What many abused undocumented women may not realize is that their immigration status can be protected, or actually elevated, under the Violence Against Women Act. It allows abused women to self-petition for permanent resident status instead of relying on her abuser’s immigration status.
Another remedy for an abused undocumented woman is a U-Visa, which she’s eligible for if she cooperates with authorities in the prosecution of the domestic violence case.
Bay Area Legal Aid won 200 U-Visa applications for clients last year between their two offices, the vast majority of which were for Latinas, according to Ken Theisen the communications director.

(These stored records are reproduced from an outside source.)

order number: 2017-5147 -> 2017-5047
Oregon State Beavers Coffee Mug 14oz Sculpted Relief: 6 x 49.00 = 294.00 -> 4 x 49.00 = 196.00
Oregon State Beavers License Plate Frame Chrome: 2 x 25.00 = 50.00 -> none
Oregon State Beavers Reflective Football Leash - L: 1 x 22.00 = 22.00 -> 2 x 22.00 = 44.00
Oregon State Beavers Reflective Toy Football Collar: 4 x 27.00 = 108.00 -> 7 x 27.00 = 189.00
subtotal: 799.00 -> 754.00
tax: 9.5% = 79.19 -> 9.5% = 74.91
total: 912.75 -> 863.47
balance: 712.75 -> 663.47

There are currently 13,000 U-Visa applications pending nationwide, half of which are due to administrative backlog that’s left thousands of women waiting, according to the Associated Press. Though a woman stuck in this limbo cannot get a job or apply for benefits, she can’t be deported either, said Theisen.

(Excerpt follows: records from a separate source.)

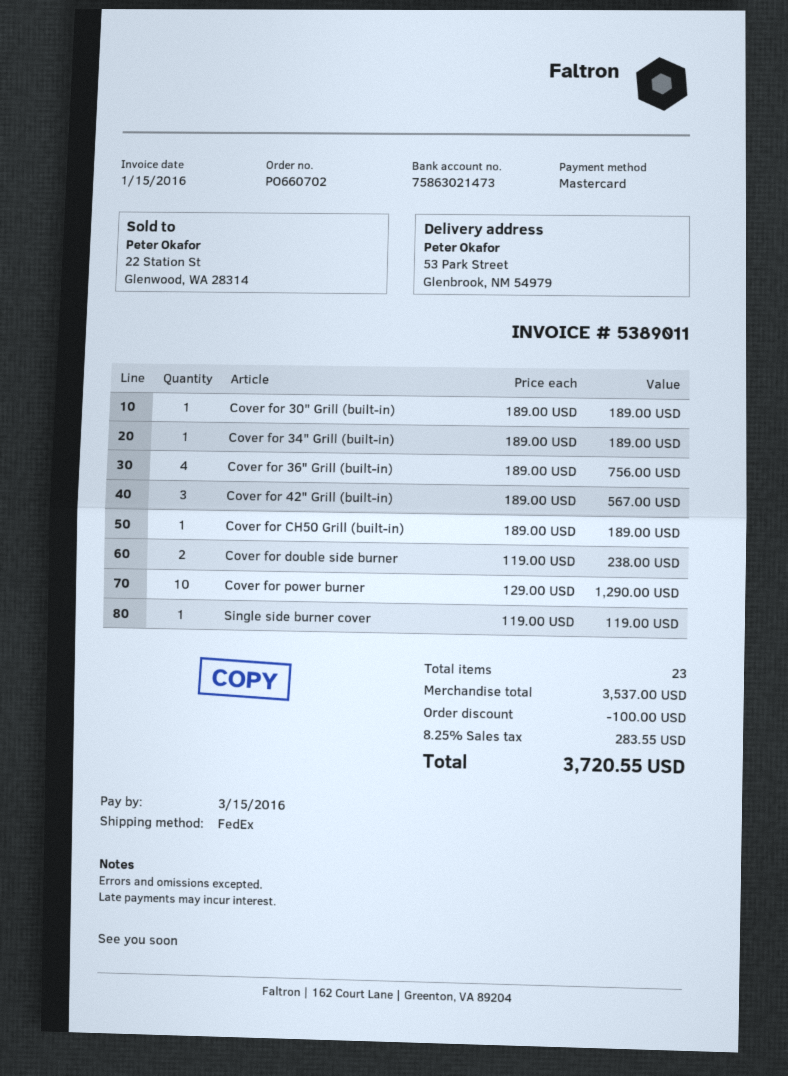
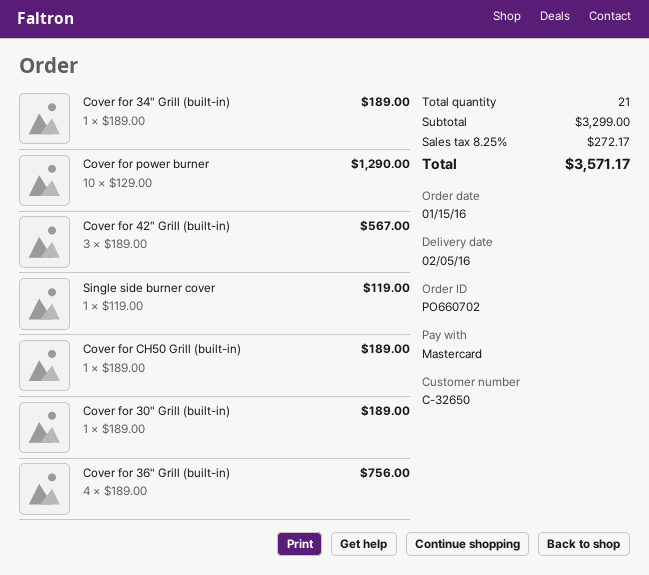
Cover for double side burner: 2 x 119.00 = 238.00 -> none
total quantity: 23 -> 21
subtotal: 3537.00 -> 3299.00
discount: 100.00 -> none
tax: 8.25% = 283.55 -> 8.25% = 272.17
total: 3720.55 -> 3571.17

Cross said that San Francisco is very lucky to have a cooperative police department with someone designated to sign off on U-Visa applications.
“We do see a lot of our clients being able to take advantage of those resources,” she said.
“Every crisis creates opportunities, that’s how we’re looking at this,” said Shawna Virago of Community United Against Violence. “We are focusing our energies on money that doesn’t rely on the state…We can’t rely on the state to always support us.”
Virago thinks that domestic violence has been unfairly marginalized as a “women’s issue” and has been shocked by the lack of public outrage over such drastic cuts in California.
“It’s not like the population of people experiencing are not going to step forward out of safety issues,” she said.
“We are angry, sad, frustrated and uncertain of how to continue,” said Jill Zawisza of WOMAN Inc. “But we will forge ahead.”